Petite critique du roman Le Cas Malaussène de Daniel Pennac, que je viens de finir et dont je suis tombée en amours.

Faites-vous partie des "abrutis innombrables qui croient que le soleil ne se couche que pour le plaisir des yeux" ? Avez-vous déjà vu dans l'horizon brulant de soleil un éléphant sur le flanc ? Revêtu la miteuse mais néanmoins cruellement nécessaire chemise de nuit de "magistrat bénévole" ? Avez-vous déjà entr'aperçu la transformation parfaitement dégueulasse de la juge Talvern, avec ses chaussettes dans ses sandales, sa moustache et ses cheveux poisseux, qui fleurit comme Verdun ?

Sans doute pas. Pour tout dire, n'importe qui d'un temps soit peu rationnel (et assez pénible) s'empresserait de dire "nan mais toi non plus d'abord". Attendu qu'il est désagréable d'interrompre les gens, surtout dans leur propre chronique; Attendu cependant que c'est moi qui m'interrompt; Attendu que, du coup, ça va.

Je disais donc, avant d'être si grossièrement coupée, que Le cas Malaussène est un de ces livres dans lesquels on se délecte de la langue sans être assommé par sa pesanteur et son humidité. Je pourrais presque dire que ce livre nous roule une pelle sans pour autant nous noyer dans sa bave, et ça, c'est chouettos.
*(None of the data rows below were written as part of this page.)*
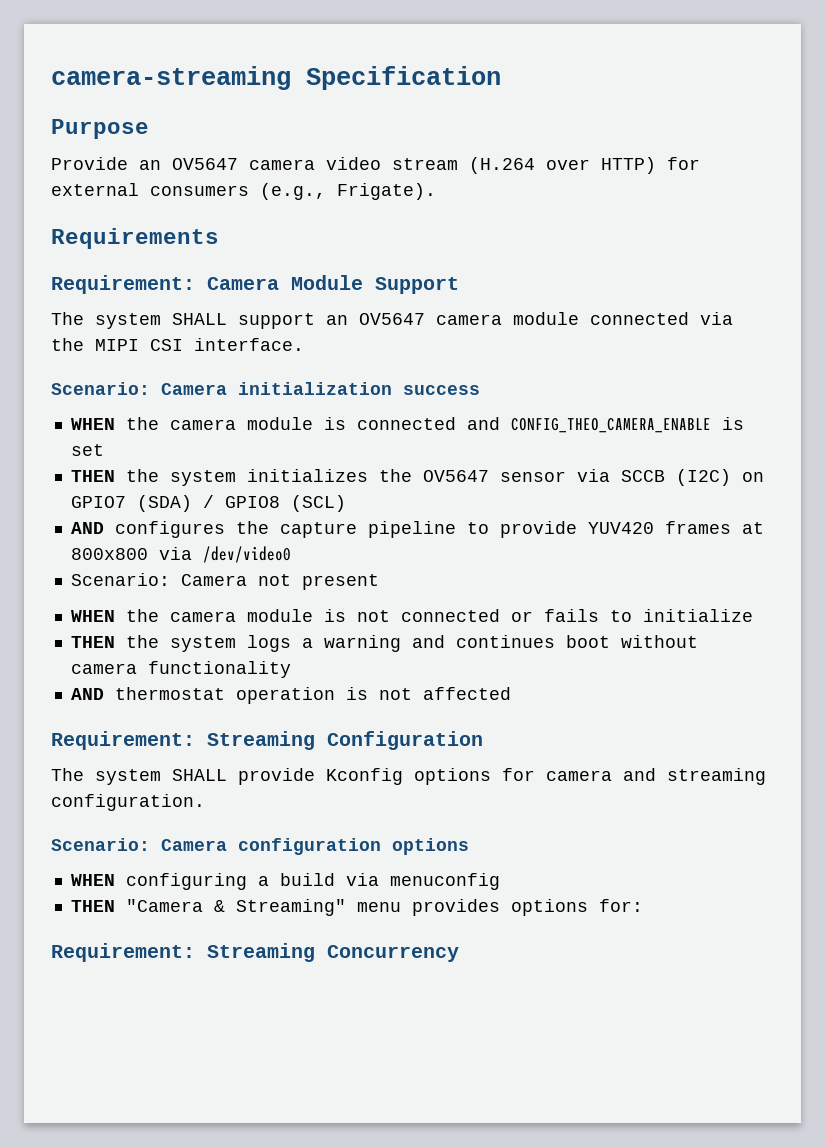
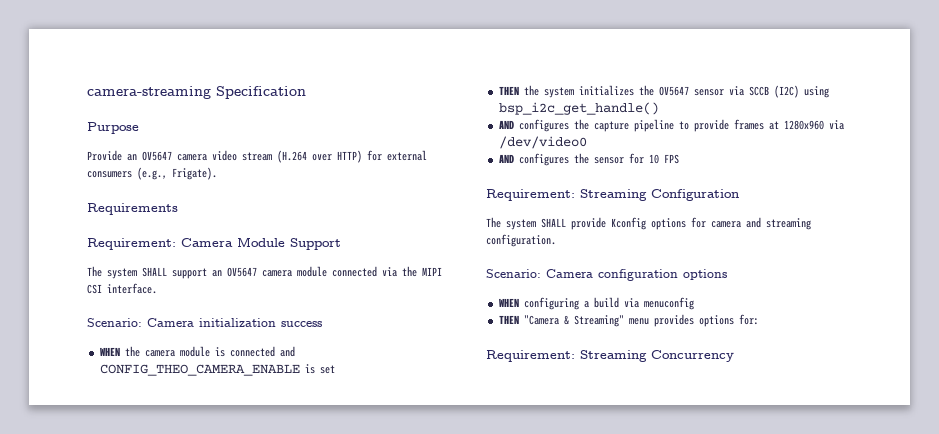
- THEN the system initializes the OV5647 sensor via SCCB (I2C) on GPIO7 (SDA) / GPIO8 (SCL)
+ THEN the system initializes the OV5647 sensor via SCCB (I2C) using bsp_i2c_get_handle()
- AND configures the capture pipeline to provide YUV420 frames at 800x800 via /dev/video0
+ AND configures the capture pipeline to provide frames at 1280x960 via /dev/video0
- Scenario: Camera not present
- WHEN the camera module is not connected or fails to initialize
- THEN the system logs a warning and continues boot without camera functionality
- AND thermostat operation is not affected
+ AND configures the sensor for 10 FPS

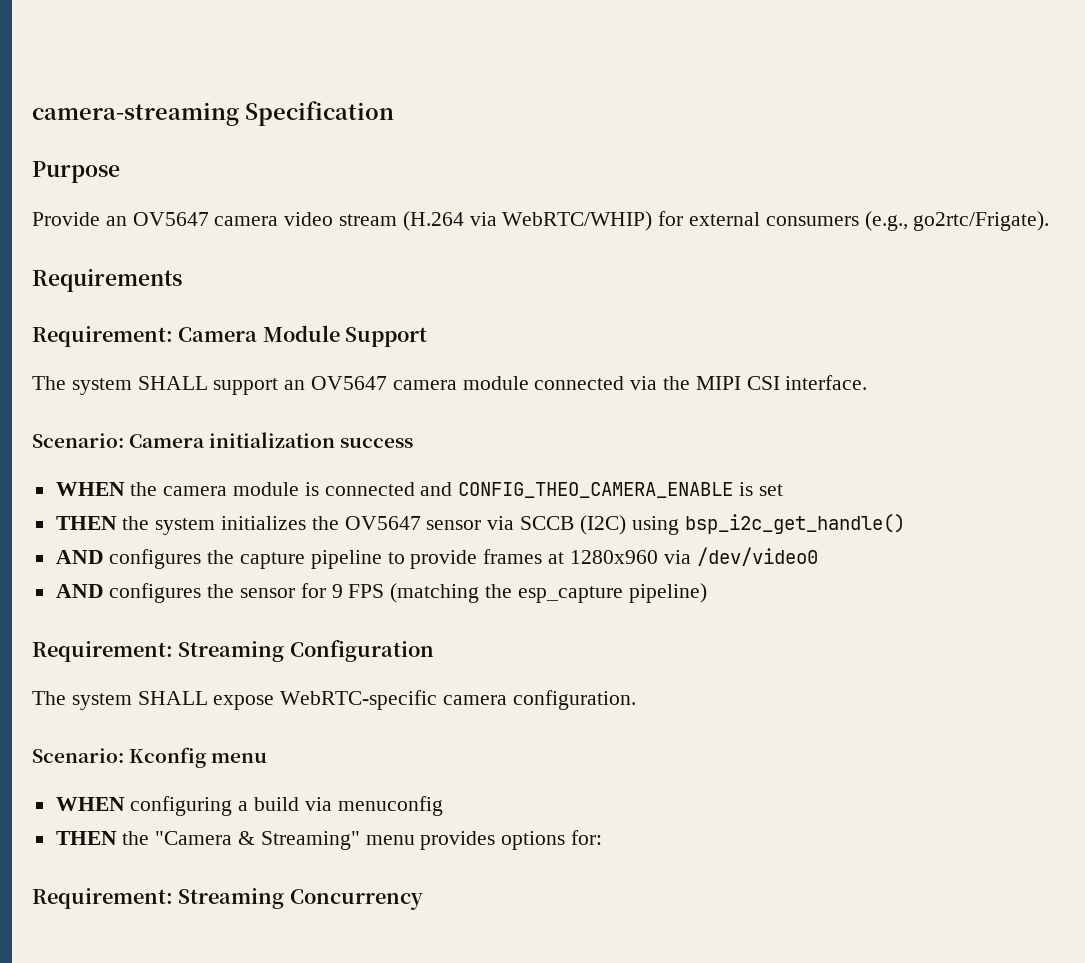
- Provide an OV5647 camera video stream (H.264 over HTTP) for external consumers (e.g., Frigate).
+ Provide an OV5647 camera video stream (H.264 via WebRTC/WHIP) for external consumers (e.g., go2rtc/Frigate).
- AND configures the sensor for 10 FPS
+ AND configures the sensor for 9 FPS (matching the esp_capture pipeline)
- The system SHALL provide Kconfig options for camera and streaming configuration.
+ The system SHALL expose WebRTC-specific camera configuration.
- Scenario: Camera configuration options
+ Scenario: Kconfig menu
- THEN "Camera & Streaming" menu provides options for:
+ THEN the "Camera & Streaming" menu provides options for:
C'est un mignon roman de 300 pages dans du joli français comme on en fait plus beaucoup. Le premier chapitre est un peu désastreux, aussi j'ai directement sauté au second pour retrouver mon Benjamin Malaussène familier, bouc-émissaire de son état. Il a le front tout fripé de soucis, alors qu'il se complait dans la douceur du Vercors : C'est Un Ange, Maracuja, et Monsieur Malaussène sont à l'étranger pour des ONG, afin de se soigner de leurs illusions; il a un auteur mégalomane amateur de vérité toute vraie sur les bras; et on persiste à l'informer que Georges Lapietà, miliardaire verreux comme on en fait vraiment beaucoup, a été enlevé. Alors qu'il s'en fout, le pauvre Benjamin Malaussiène, il veut faire des confitures avec Julius le chien dans le Vercors.

Bien sûr, pour pouvoir l'apprécier dans toute sa délicieuse mesure, il vous faudra vous frotter à l'impressionnante famille Malaussène, qui se reproduit à une vitesse effarante. Vous devrez avoir fait la connaissance de tout ce petit monde dans La Fée Carabine notamment. Mais croyez-moi, Ce Sont des Anges.
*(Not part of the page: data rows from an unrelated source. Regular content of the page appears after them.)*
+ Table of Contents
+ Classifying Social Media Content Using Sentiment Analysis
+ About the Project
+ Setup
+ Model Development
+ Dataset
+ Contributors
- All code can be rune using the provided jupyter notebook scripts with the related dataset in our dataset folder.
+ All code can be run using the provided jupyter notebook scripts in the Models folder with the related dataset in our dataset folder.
Je conseille cette élégante lecture à celleux d'entre vous qui ont déjà mangé des cerises sans enlever le noyau, c'est-à-dire les intrépides de 14, 15 ans témoignant d'un certain degré de conscience sociale. Il y a en effet des galipettes toutes sexuelles et un peu de vrai sang (je vous rassure, ce n'est pas le vôtre).

Et puis, les prénoms sont vraiment superbes.

"Aucun doute, ma chère Julie, votre Malaussène est un cas".